In France, the approach evidence-based in education had its consecration under the ministry of Jean-Michel Blanquer and, in parallel, with the promotion of neurosciences. It garners without difficulty an excellent media reception and a success of opinion, because how to be against the scientific “proofs”? Its rise is “supposed to depoliticize public action and consecrate the reign of pragmatism, of what works, to the detriment of ideology”, write sociologists Hugues Draelants and Sonia Revaz in their book Evidence of the facts, subtitle “The politics of evidence in education”. Placing this approach in the long history of the “statistical reason” and “government by numbers”, the authors, who claim their critical angle, believe that “the policy of evidence has not proven itself”.

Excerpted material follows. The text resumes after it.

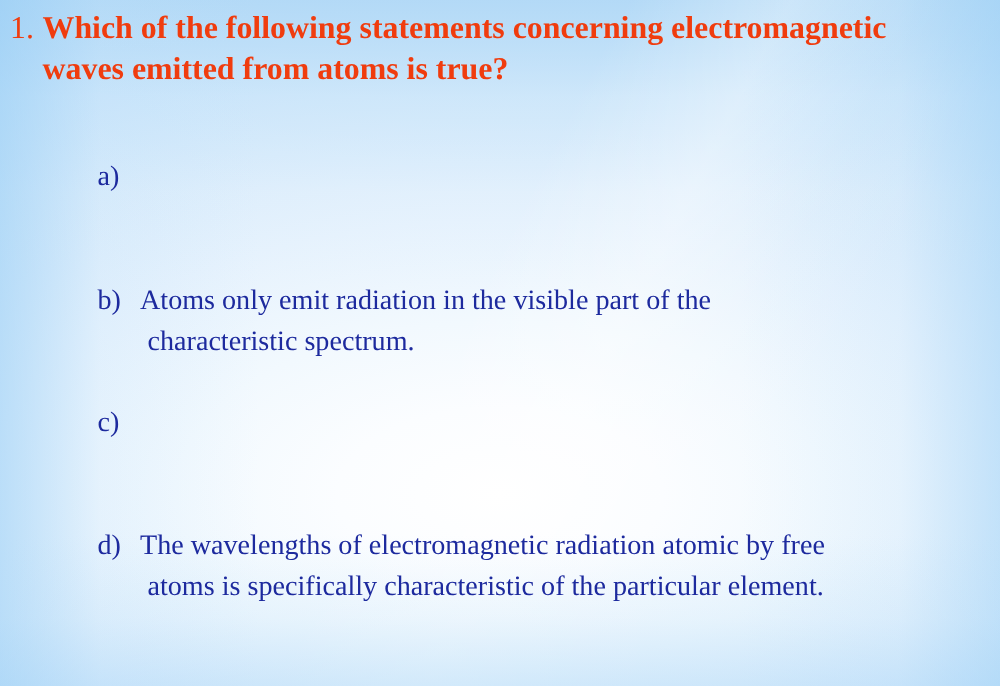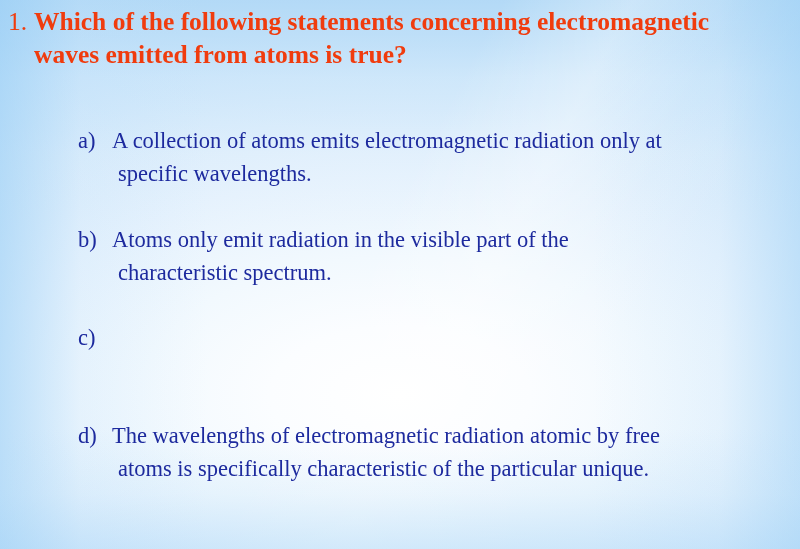"A collection of atoms emits" span.opt-text { html: <span> <span>A collection of atoms emits electromagnetic radiation only at</span> <span>specific wavelengths.</span> </span> -> none }
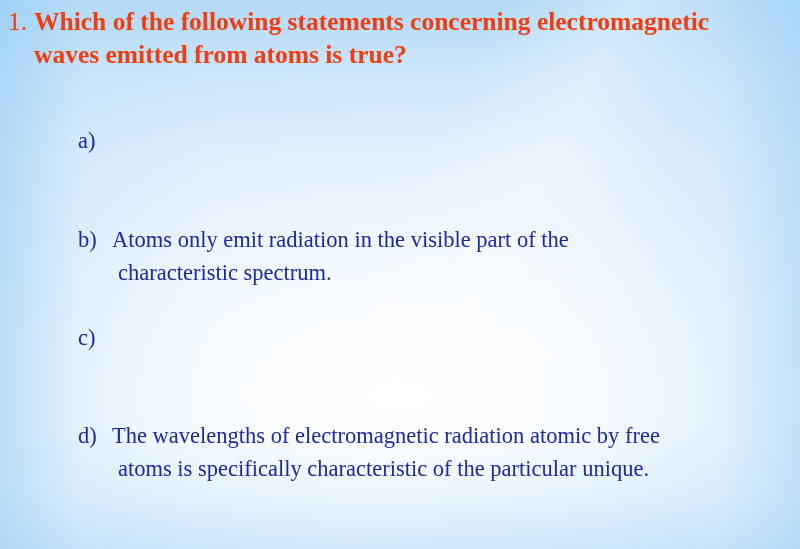"atoms is specifically characteristic of" span.cont { text: unique -> element }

Far from a summary anti-scientism, Hugues Draelants and Sonia Revaz nevertheless consider it legitimate to want to found educational action on rational bases and do not reject in principle the nec plus ultra of the proponents of the evidence-based approach: the method experimental. Supposed to represent the highest level of reliability, it uses randomized studies (from the English random, “randomly”), for which two groups are randomly selected: an experimental group to which an action is applied (for example, a certain learning method) and a control group where nothing is modified and which, by comparison, is used to evaluate the effect of this action.
“willful ignorance”
The authors underline the limits of the experimental method and contest its exclusive use. They draw attention to the “constructed character” measured realities: the choice of criteria to be studied, they point out, is always negatively based on a set of“willful ignorance”. In other words, like at the foot of a lamppost, evidence is sought where the circle of light is. What appears to be the most measurable is measured, discarding what lends itself less easily or not at all to quantification, at the risk of losing sight of whole sections of a complex, fragmented, heterogeneous reality. Changing, too, because in education as in other professions, good practice “is not reducible to the application of a specific rule or recipe but depends on a diversity of judgments in the situation”.